*** Given records

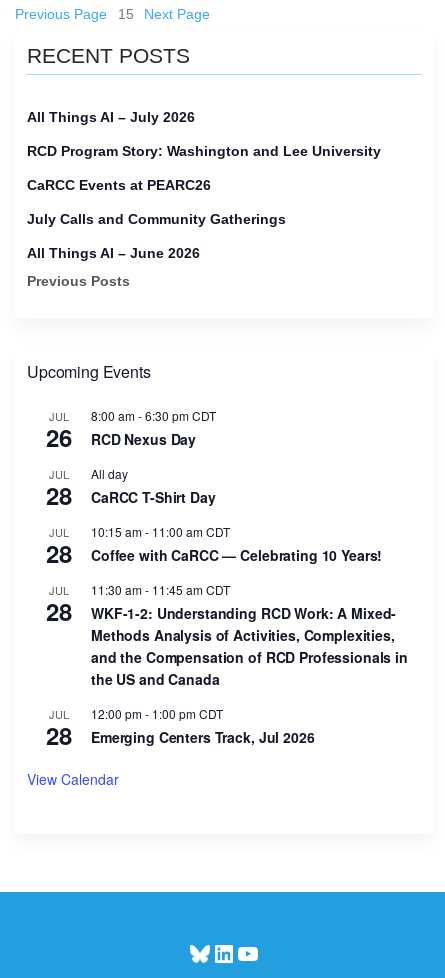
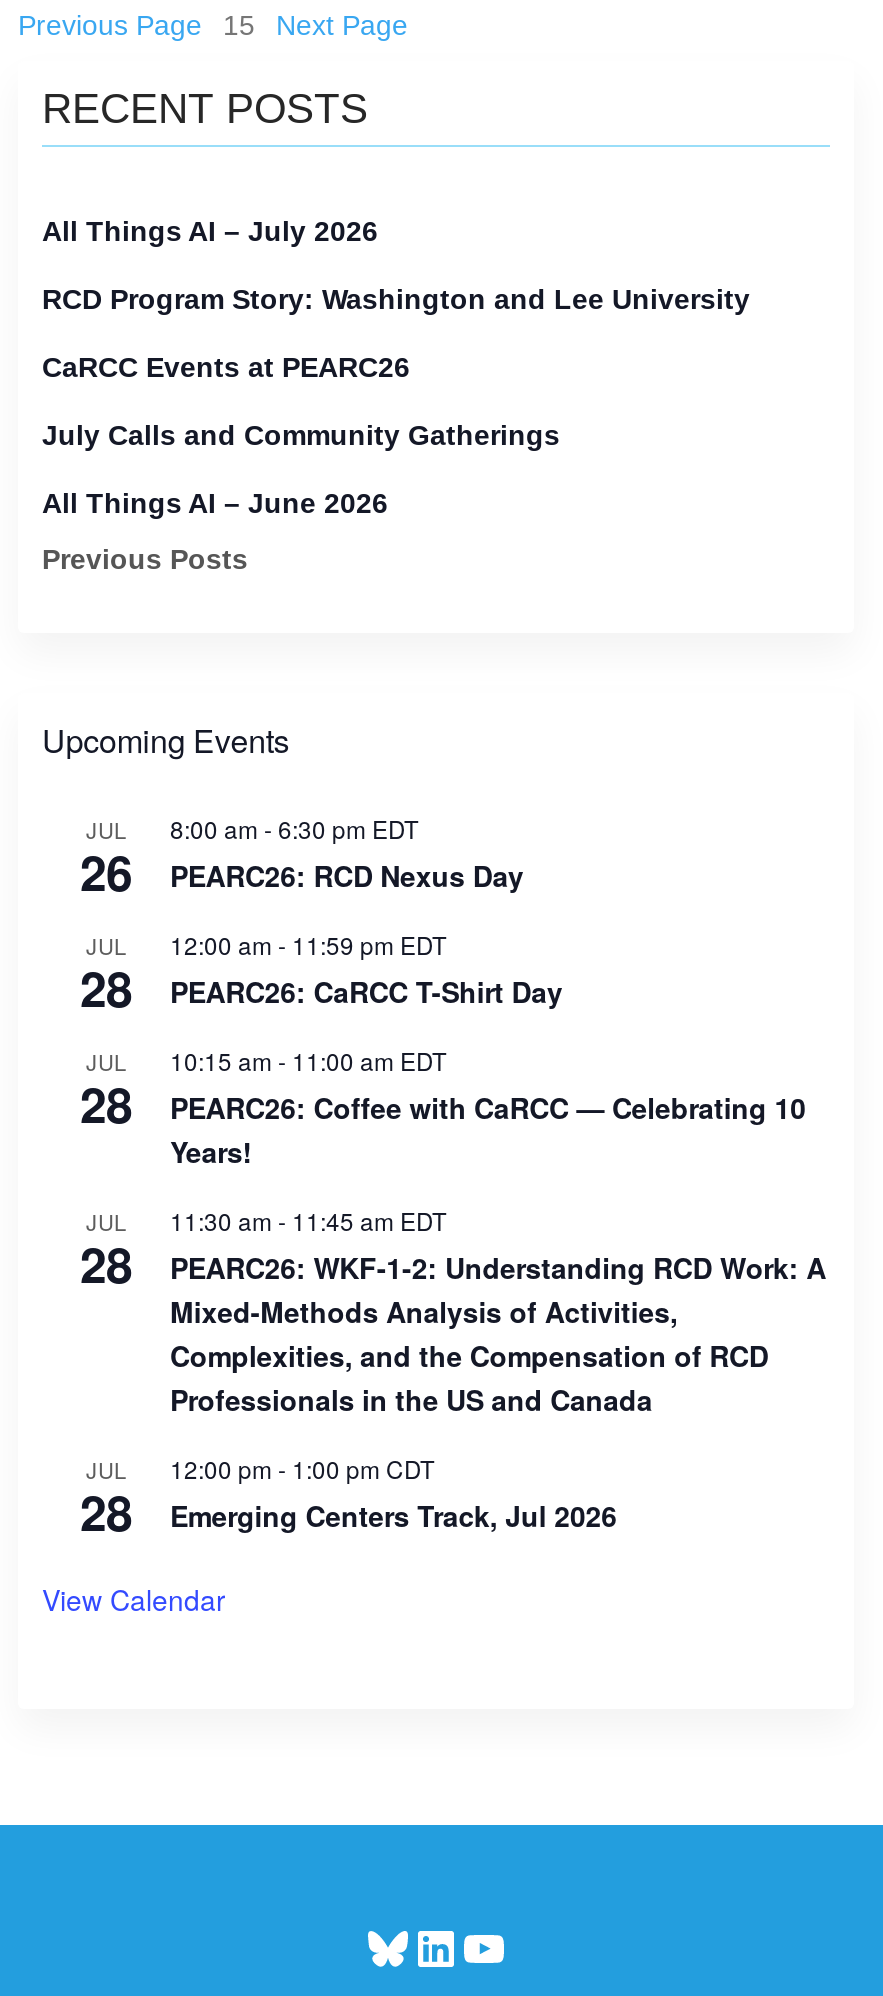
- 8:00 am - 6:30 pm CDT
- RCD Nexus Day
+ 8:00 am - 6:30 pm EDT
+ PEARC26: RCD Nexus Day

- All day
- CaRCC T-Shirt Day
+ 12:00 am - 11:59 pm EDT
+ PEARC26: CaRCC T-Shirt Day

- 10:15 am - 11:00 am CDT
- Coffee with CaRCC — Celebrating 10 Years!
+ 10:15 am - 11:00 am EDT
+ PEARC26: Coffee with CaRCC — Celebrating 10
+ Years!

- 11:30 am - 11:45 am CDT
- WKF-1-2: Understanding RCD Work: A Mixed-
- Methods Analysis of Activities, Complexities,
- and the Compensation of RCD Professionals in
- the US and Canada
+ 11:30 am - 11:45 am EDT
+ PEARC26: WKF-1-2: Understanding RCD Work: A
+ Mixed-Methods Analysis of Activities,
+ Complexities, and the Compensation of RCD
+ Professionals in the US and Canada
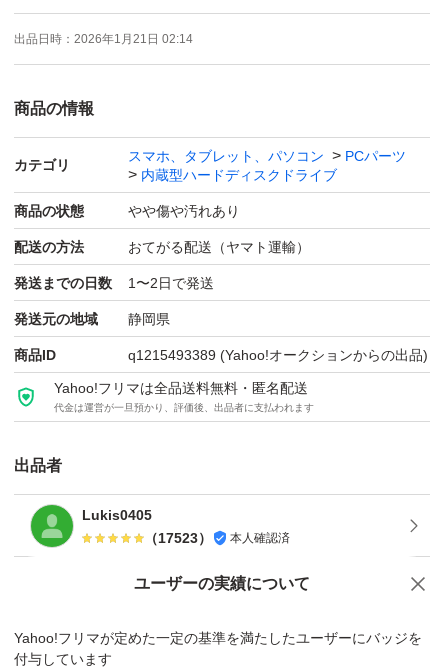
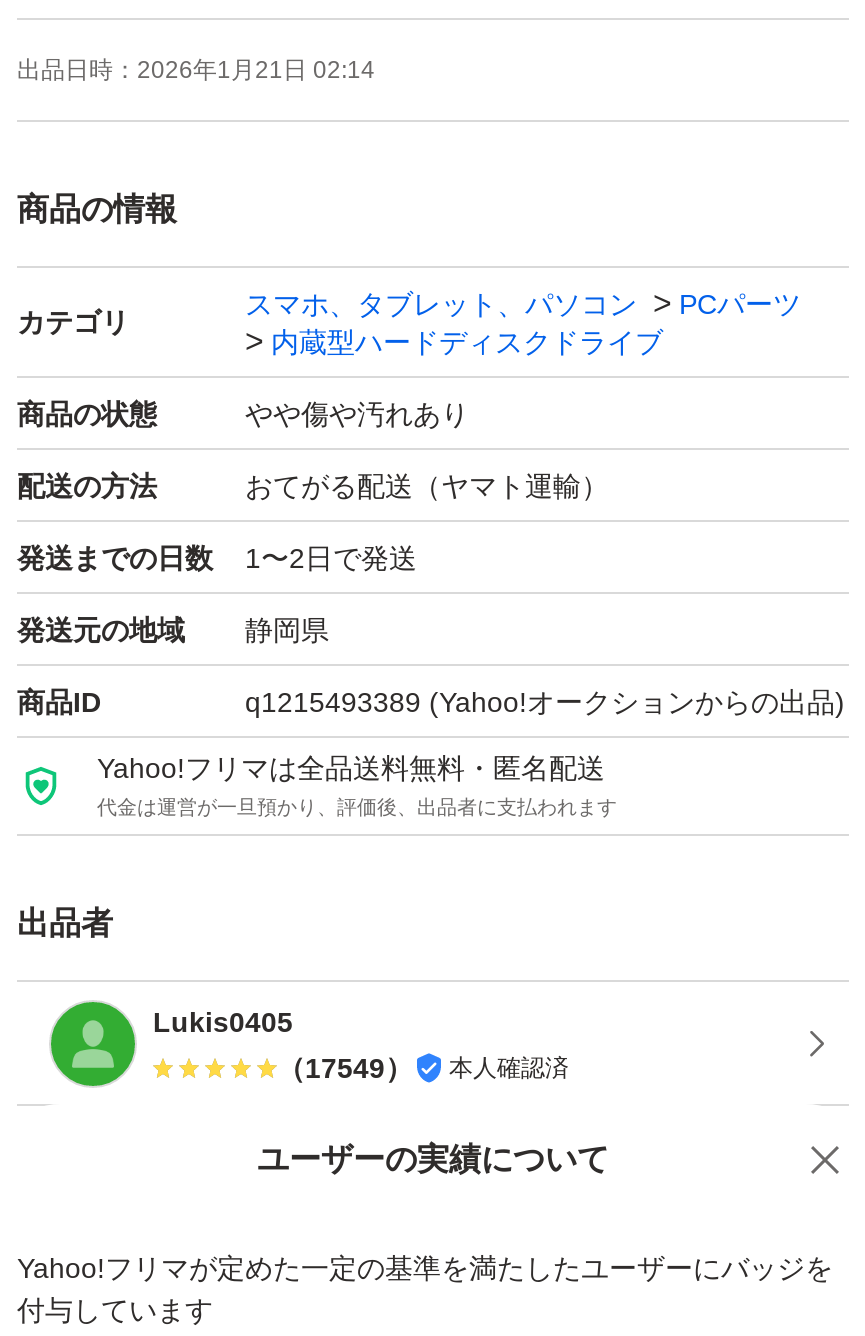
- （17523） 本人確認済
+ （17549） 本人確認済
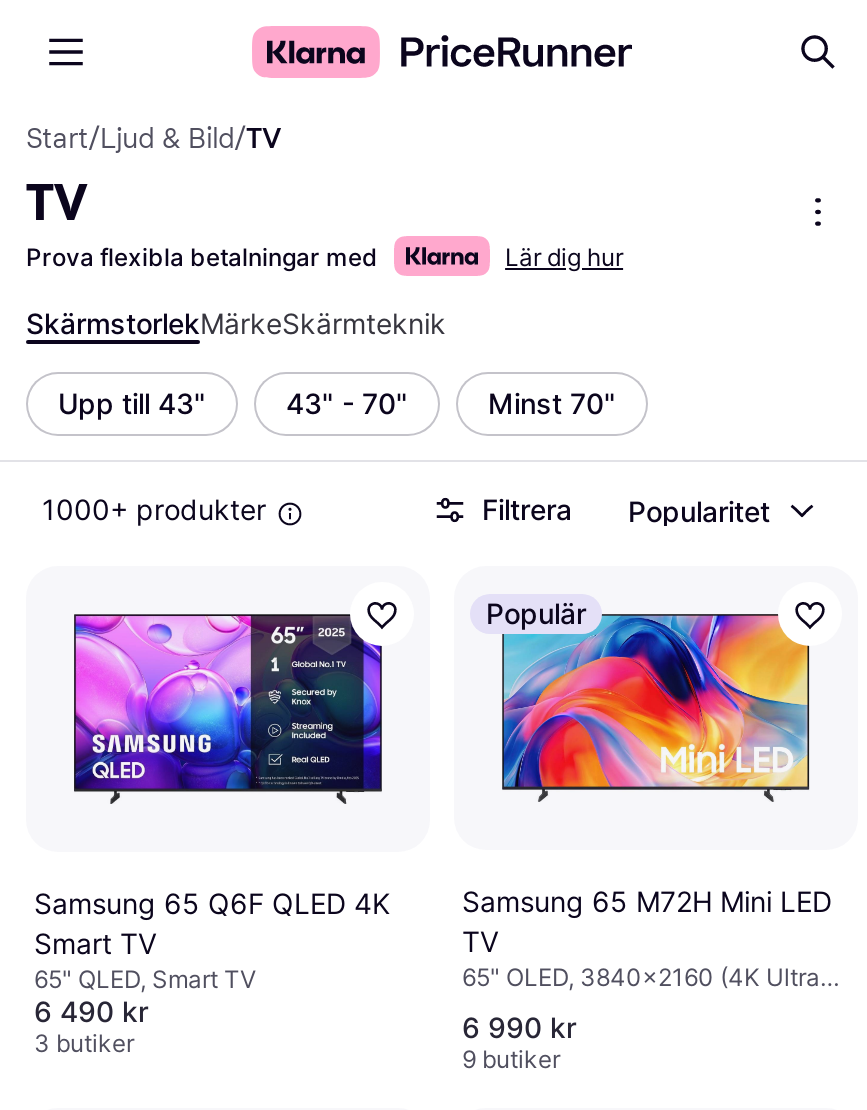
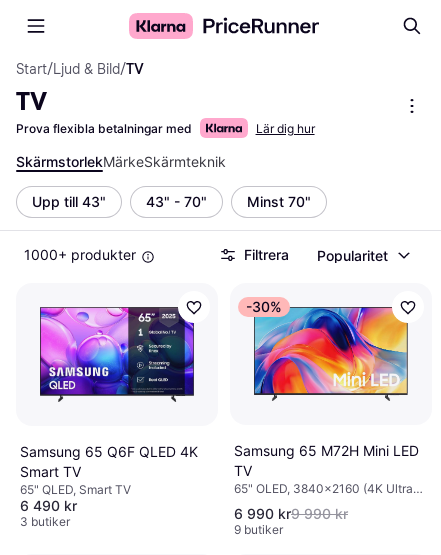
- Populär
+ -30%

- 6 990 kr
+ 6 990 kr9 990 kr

******

*How to complete this task*
The material above holds pictures; copy everything else in it exactly.

*Completed task*
- 8:00 am - 6:30 pm CDT
- RCD Nexus Day
+ 8:00 am - 6:30 pm EDT
+ PEARC26: RCD Nexus Day

- All day
- CaRCC T-Shirt Day
+ 12:00 am - 11:59 pm EDT
+ PEARC26: CaRCC T-Shirt Day

- 10:15 am - 11:00 am CDT
- Coffee with CaRCC — Celebrating 10 Years!
+ 10:15 am - 11:00 am EDT
+ PEARC26: Coffee with CaRCC — Celebrating 10
+ Years!

- 11:30 am - 11:45 am CDT
- WKF-1-2: Understanding RCD Work: A Mixed-
- Methods Analysis of Activities, Complexities,
- and the Compensation of RCD Professionals in
- the US and Canada
+ 11:30 am - 11:45 am EDT
+ PEARC26: WKF-1-2: Understanding RCD Work: A
+ Mixed-Methods Analysis of Activities,
+ Complexities, and the Compensation of RCD
+ Professionals in the US and Canada
- （17523） 本人確認済
+ （17549） 本人確認済
- Populär
+ -30%

- 6 990 kr
+ 6 990 kr9 990 kr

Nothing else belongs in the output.